Polónia: Enquadramento Económico

POLÓNIA: ESTABILIDADE E CRESCIMENTO!

Uma das grandes vantagens da Polónia reside na estabilidade da sua economia e na constante tendência para o seu crescimento, pese embora algumas oscilações no ritmo em que ocorre.

No plano macro-económico, o país tem beneficiado em muito da sua adesão à UE, permanecendo fora da zona euro e mantendo a sua moeda – o zlóti (0,23€).

Desde a sua adesão à UE até à eclosão da grande crise económico-financeira (2004 a 2007) o país cresceu a uma média anual de 5,5% - mais do dobro do registado nos quatro anos anteriores, o que revela o enorme impulso dado à economia polaca pela sua integração no bloco comunitário. Se a crise de 2008 trouxe um abrandamento no ritmo de crescimento, o ano de 2009 veio confirmar a resiliência e o potencial desta economia no contexto comunitário.

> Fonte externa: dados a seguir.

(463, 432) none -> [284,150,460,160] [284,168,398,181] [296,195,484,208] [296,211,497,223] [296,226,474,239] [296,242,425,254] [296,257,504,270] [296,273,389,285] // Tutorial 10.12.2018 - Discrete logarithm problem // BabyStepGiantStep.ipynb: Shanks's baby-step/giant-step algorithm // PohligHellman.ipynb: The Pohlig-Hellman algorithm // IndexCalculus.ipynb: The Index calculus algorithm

Com uma subida de 2,6% do PIB a Polónia foi o único país em toda a UE a apresentar um valor de crescimento positivo, num ano em que a média de crescimento entre os Estados-membros atingiu os -5,9%. Ao longo dos últimos seis anos e a um ritmo de 3,1%, a Polónia foi a 6ª economia que mais cresceu em toda a União.

Na sua maior parte apoiada na indústria, que representou 26,3% do PIB, com destaque para a indústria transformadora (19,7%), em 2015 a economia polaca cresceu 3,7% atingindo um PIB de 474,8 mil milhões de dólares, o que fez da Polónia a 8ª maior economia entre os 28. Seguiu-se o comércio e reparação de veículos automóveis (17,6%), o sector da construção (7,8%) e os serviços de transporte e armazenagem (6,3%). Ainda importantes mas com valores inferiores surgiram as actividades de consultoria, científicas, técnicas e similares (serviços de empresas) e o sector imobiliário.

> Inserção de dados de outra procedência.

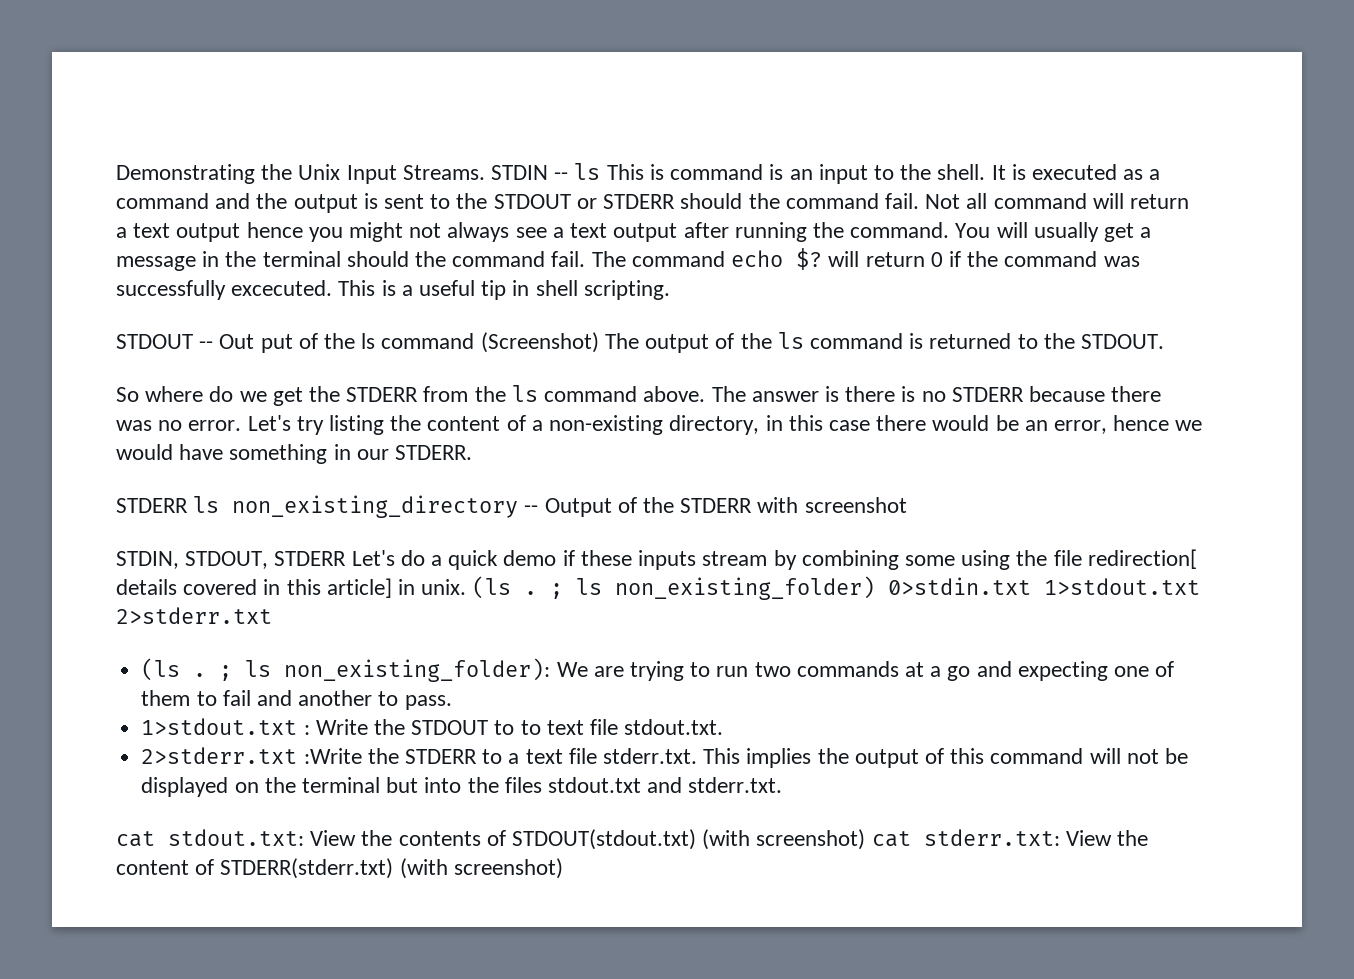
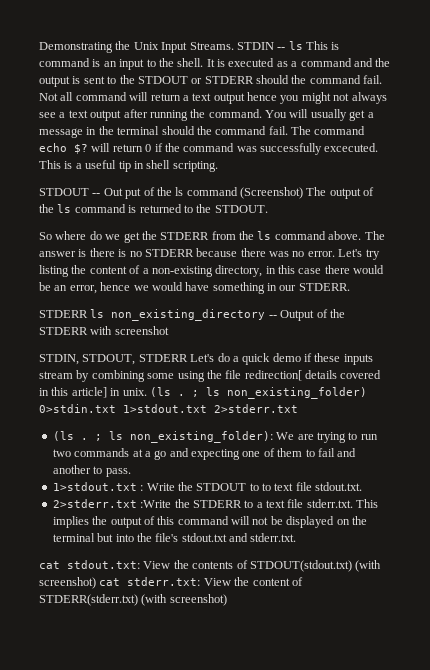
[504,777,542,793] files -> [155,533,179,542] file's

Este ano deverá fechar com uma subida de 3,1% do PIB – acima da média da UE (2,3%) – e, com valores ligeiramente acima, o outllok é também positivo para os dois anos seguintes.

Ao longo de todo este período a inflação foi-se mantendo controlada entre os 1% e os 4,3%, embora nos três últimos anos se tenha assistido a uma clara tendência de descida dos preços abaixo de 1%, tendo-se mesmo atingido níveis de deflação em 2014 e 2015.
Longe dos níveis de desemprego do início do milénio – em média acima dos 18,5% – a adesão do país à UE significou também uma tendência de descida no número de desempregados. Hoje o desemprego encontra-se a menos de metade daquele valor. Em Outubro de 2016, o desemprego situava-se nos 8,2%, o valor mais baixo de todo o ano. Para os próximos anos, espera-se uma continuação da redução deste indicador – para a casa dos 6%.